Induced utilization matters, in theory, but it had little effect, in fact, on the Union County study.
In a prior post, I suggested that Milliman’s use of downstream claims data in assessing utilization in Union County’s employee health plans may have been distorted in favor of DPC because that downstream data had not been adjusted to reflect the effects of the County’s cost-sharing design on utilization.
In a footnote to a recent comment on a Milliman web forum, two Milliman actuaries addressed similar concerns for the first time.
In addition to increasing an employer’s share of costs, benefit changes can also affect how much care members utilize. This affect (sic) is commonly referred to by actuaries as induced utilization, and should be considered by employers when structuring DPC options and by those evaluating the impacts of DPC. For our case study, the benefit design under the DPC option was slightly richer in aggregate than the PPO option, meaning that based on benefit design differences alone, members would be expected to use slightly more services in aggregate when enrolled in the DPC option than when enrolled in the PPO option. This is due to the employer waiving cost sharing for primary care services as well as the medical deductible for all services under the DPC option. Since the difference was relatively small, we conservatively did not apply an induced utilization adjustment in our estimates. If we had, the reduction in demand corresponding to enrollment in the DPC option would have been slightly greater.[Emphasis supplied.]What our study says about Direct Primary Care
I thank Milliman for putting a proper actuarial name on my concerns. I am not an actuary.

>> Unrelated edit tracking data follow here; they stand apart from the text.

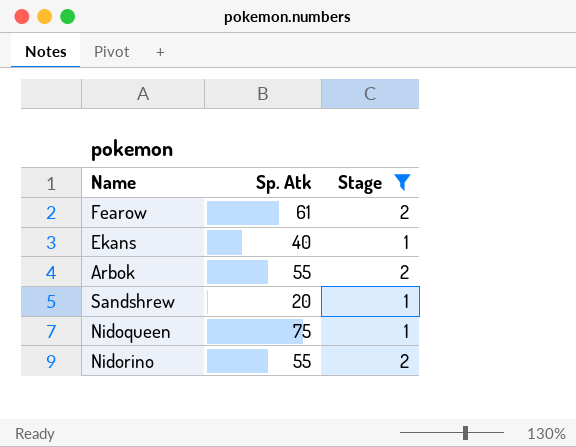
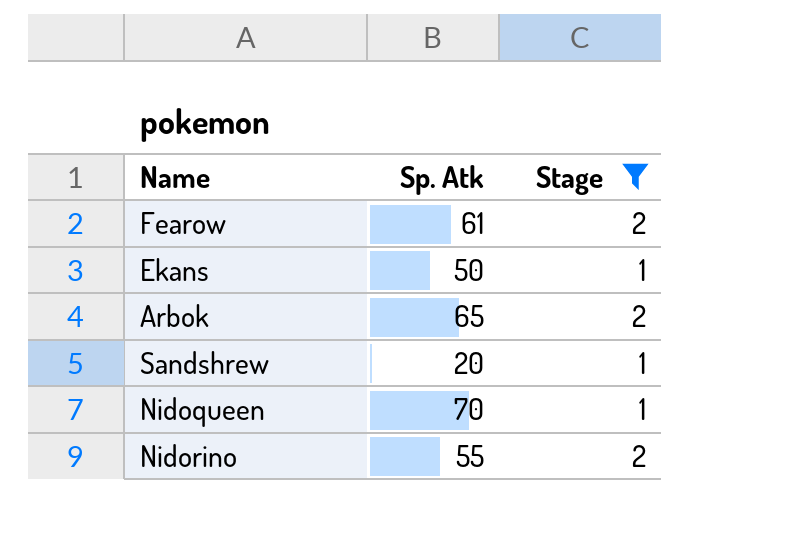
Ekans | Sp. Atk: 40 -> 50
Arbok | Sp. Atk: 55 -> 65
Nidoqueen | Sp. Atk: 75 -> 70

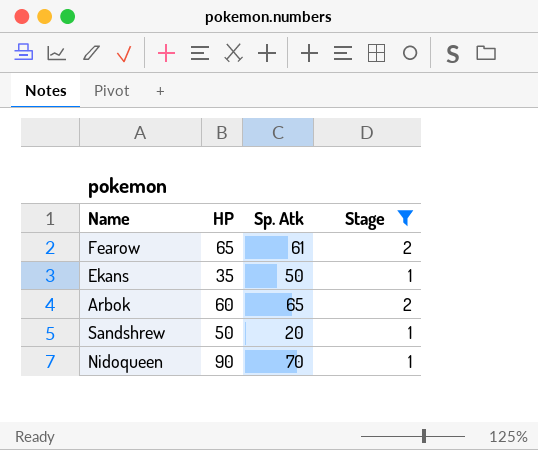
column HP | position: none -> 2
row Nidorino: 55 | 2 -> none

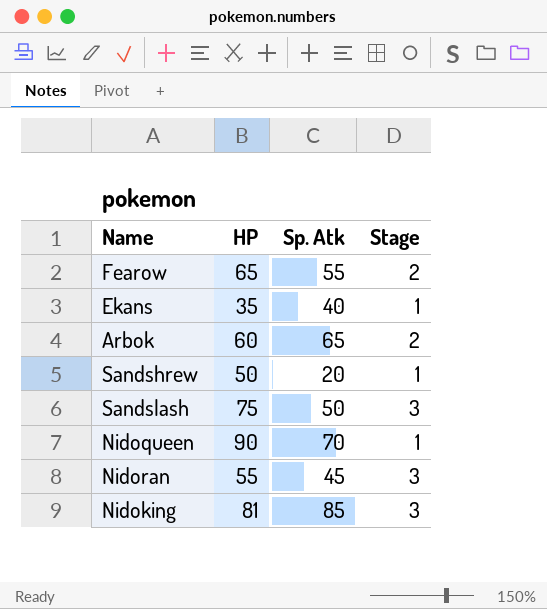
filter: Stage != 3 -> none
Fearow | Sp. Atk: 61 -> 55
Ekans | Sp. Atk: 50 -> 40

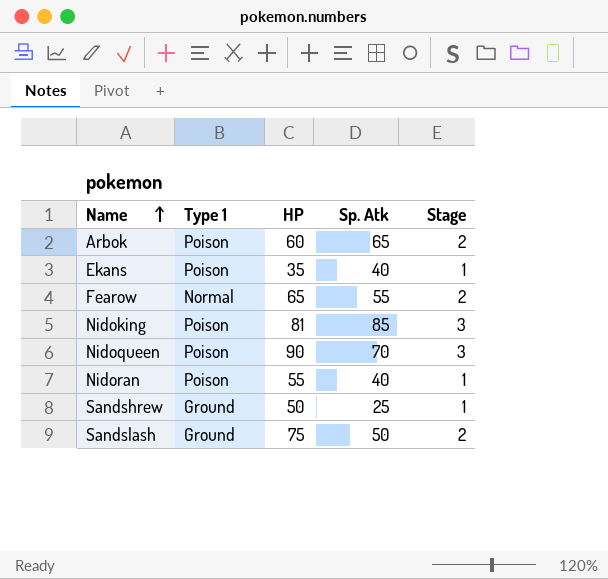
row order: none -> Name ascending
column Type 1 | position: none -> 2
Nidoqueen | Stage: 1 -> 3
Nidoran | Sp. Atk: 45 -> 40
Nidoran | Stage: 3 -> 1
Sandshrew | Sp. Atk: 20 -> 25
Sandslash | Stage: 3 -> 2

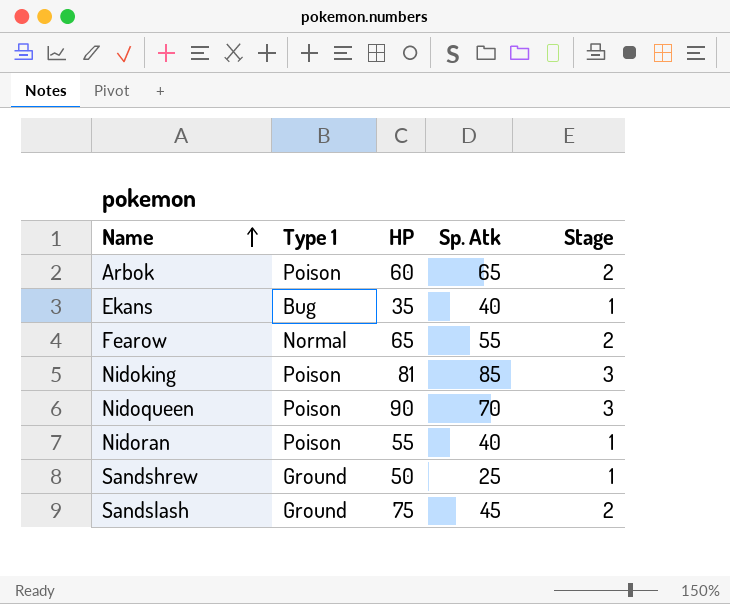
Ekans | Type 1: Poison -> Bug
Sandslash | Sp. Atk: 50 -> 45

When I first saw this, I took issue, suggesting that certain differences in the details of the two plans might matter if the whole thing was looked at with sufficient granularity.
I since learned how to deploy the CMS AV calculator and CMS rules on induced utilization adjustment for risk transfer to get the granularity I sought.
Milliman turned out to be correct. The induced utilization adjustment would be about about 0.2% in favor of the DPC.
If you want an example of induced utilization large enough to warrant an adjustment of over 5% against a DPC provider, consider the Nextera SVVSD clinic — where the non-DPC cohorts gets a $750 HRA unavailable to DPC members, while paying only 10% co insurance versus 20% for the DPC members. Quite apart from generating a huge selection bias that pushes the sick away from DPC, the difference in plans means that non-DPC all members, including healthy family members who were merely brought along so one member could have the richer plan, find themselves in an easy space for health care consumption.